2. Peak hours and Season give a big impact for bike demand & tracking bike deployment in order to saving costs.
3. With the trackable bike demand, the company could saving cost by spending sufficient funds.

## Analysis Results
### How is the user's segmentation in 2012?
1. Registered user are the majority with total 1,676,811 users than the casual users in total 372,765 users.
2. The high percentage of registered user indicates that bike rental services successfully optimizing user's membership retention, fostering long-term relationships. This might reflect positively on customer satisfaction.

### How is the impact of rush hours (9 A.M - 5 P.M) for bike rental demand on weekdays in 2012 for registered user?
1. The line chart reveals two distinct peak periods: around **9 AM** and around **5 PM**. These spikes correspond to typical commuting hours, indicating bike rentals are primarily used by individuals commuting to work or school during this period. This suggests that bike rentals are heavily utilized as a convenient mode of transportation during daily rush hours.

### How much percentage of bycicle rental demand across seasons in 2012 for registered user?
1. **Summer** (Season 3) has the **highest percentage** of bicycle rental demand among registered users in 2012, accounting for approximately 30.46% of the total rentals.
2. **Spring** (Season 2) and **Fall** (Season 4) have comparable demand, with 26.56% and 26.15%, respectively.
3. **Winter** (Season 1) shows the **lowest demand** for bicycle rentals, contributing only 16.83% to the total.
4. This trend indicates that warmer seasons (Spring and Summer) tend to have higher bicycle rental activity, likely due to favorable weather conditions, while colder seasons like Winter exhibit significantly lower activity.

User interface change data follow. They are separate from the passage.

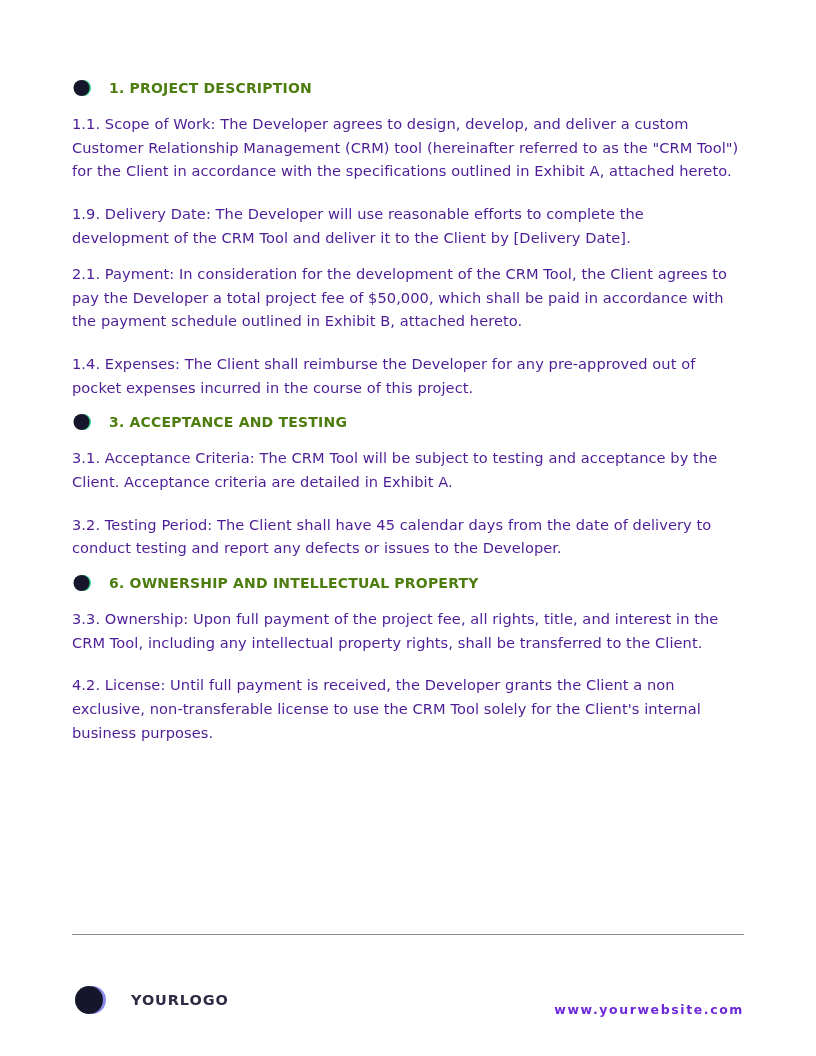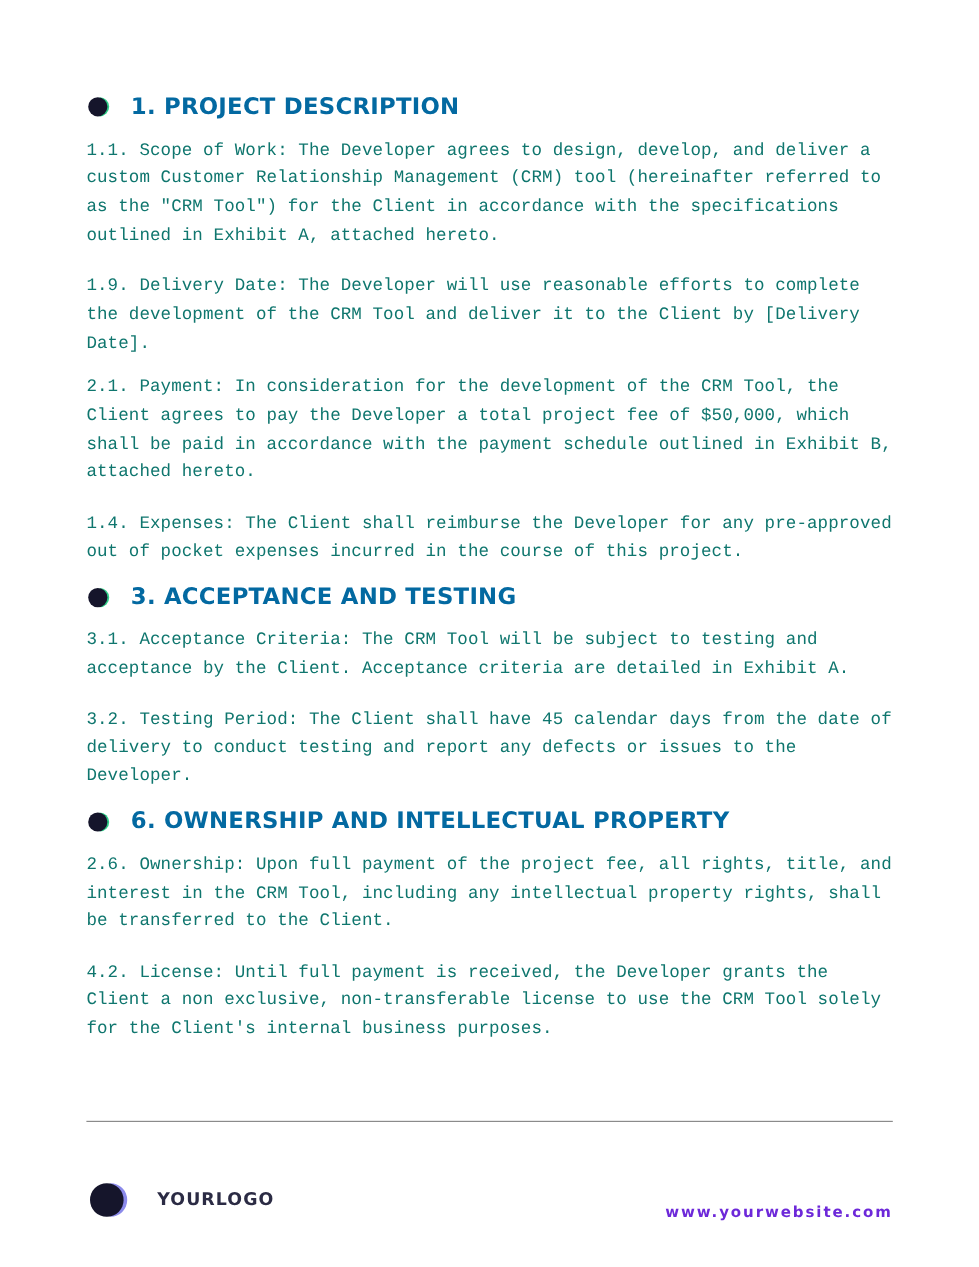--- a/index.html
+++ b/index.html
@@ -40,36 +40,35 @@
   }
   .heading-icon {
     position: relative;
     width: 26px;
     height: 20px;
     flex: 0 0 auto;
     display: block;
   }
   .heading-icon svg { display: block; }
   .section-title {
-    font-size: 19px;
+    font-size: 14px;
     font-weight: 700;
     letter-spacing: 0.2px;
-    color: #0369a1;
+    color: #4d7c0f;
     line-height: 1.2;
     white-space: nowrap;
   }
 
   
   .para {
     font-size: 14.6px;
     line-height: 1.62;
-    color: #0f766e;
+    color: #4c1d95;
     margin: 0 0 19px 0;
     letter-spacing: 0.005em;
-    font-family: Liberation Mono, monospace;
   }
   .section-body { margin-bottom: 13px; }
   .section-block { margin-bottom: 12px; }
 
   
   .divider {
     position: absolute;
     left: 72px;
     top: 934px;
     width: 672px;
@@ -154,21 +153,21 @@
     <div class="section">
       <div class="section-heading">
         <span class="heading-icon">
           <svg width="26" height="20" viewBox="0 0 26 20">
             <path d="M11 2 A8 8 0 0 1 11 18 Z" fill="#2ecc87"></path>
             <circle cx="9.5" cy="10" r="8" fill="#15152b"></circle>
           </svg>
         </span>
         <span class="section-title">6. OWNERSHIP AND INTELLECTUAL PROPERTY</span>
       </div>
-      <p class="para">2.6. Ownership: Upon full payment of the project fee, all rights, title, and interest in the CRM Tool, including any intellectual property rights, shall be transferred to the Client.</p>
+      <p class="para">3.3. Ownership: Upon full payment of the project fee, all rights, title, and interest in the CRM Tool, including any intellectual property rights, shall be transferred to the Client.</p>
       <p class="para">4.2. License: Until full payment is received, the Developer grants the Client a non exclusive, non-transferable license to use the CRM Tool solely for the Client's internal business purposes.</p>
     </div>
 
   </div>
 
   <div class="divider"></div>
 
   <div class="footer">
     <div class="footer-logo">
       <span class="logo-mark">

### Clutering Analysis: How is the demand's pattern between casual and registered users across different seasons?
1. **Cluster 0**, which includes **Summer** (cnt = 208.3) and **Winter** (cnt = 198.9), reflects **moderate** bike rental activity.
2. **Cluster 1** (**Spring**) has the **lowest average** bike rentals (cnt = 111.1) compared to other clusters, likely indicating reduced cycling activity during this season. In contrast.
3. **Cluster 2** (**Fall**) shows the **highest average** bike rentals (cnt = 236.0), suggesting Fall is the most active season for bike usage. This pattern might be influenced by seasonal factors such as weather and user preferences for outdoor activities.

## Insights
1. Maintaining bike conditions in both high demand & low demand is a better step to spend funds without wasting it on unessecary things.
2. Ensuring the number of bike deployment on crucial time such peak hours on weekday & during warm seasons is a good steps to maintaining bike conditions.
3. To maintaining user retention, i suggest to choose the bike replacement system by buying a new one or servicing the damaged bike.
4. Create a system or schedule for replacing the used bike with the bike that have been serviced in order to keeping the bike in good condition.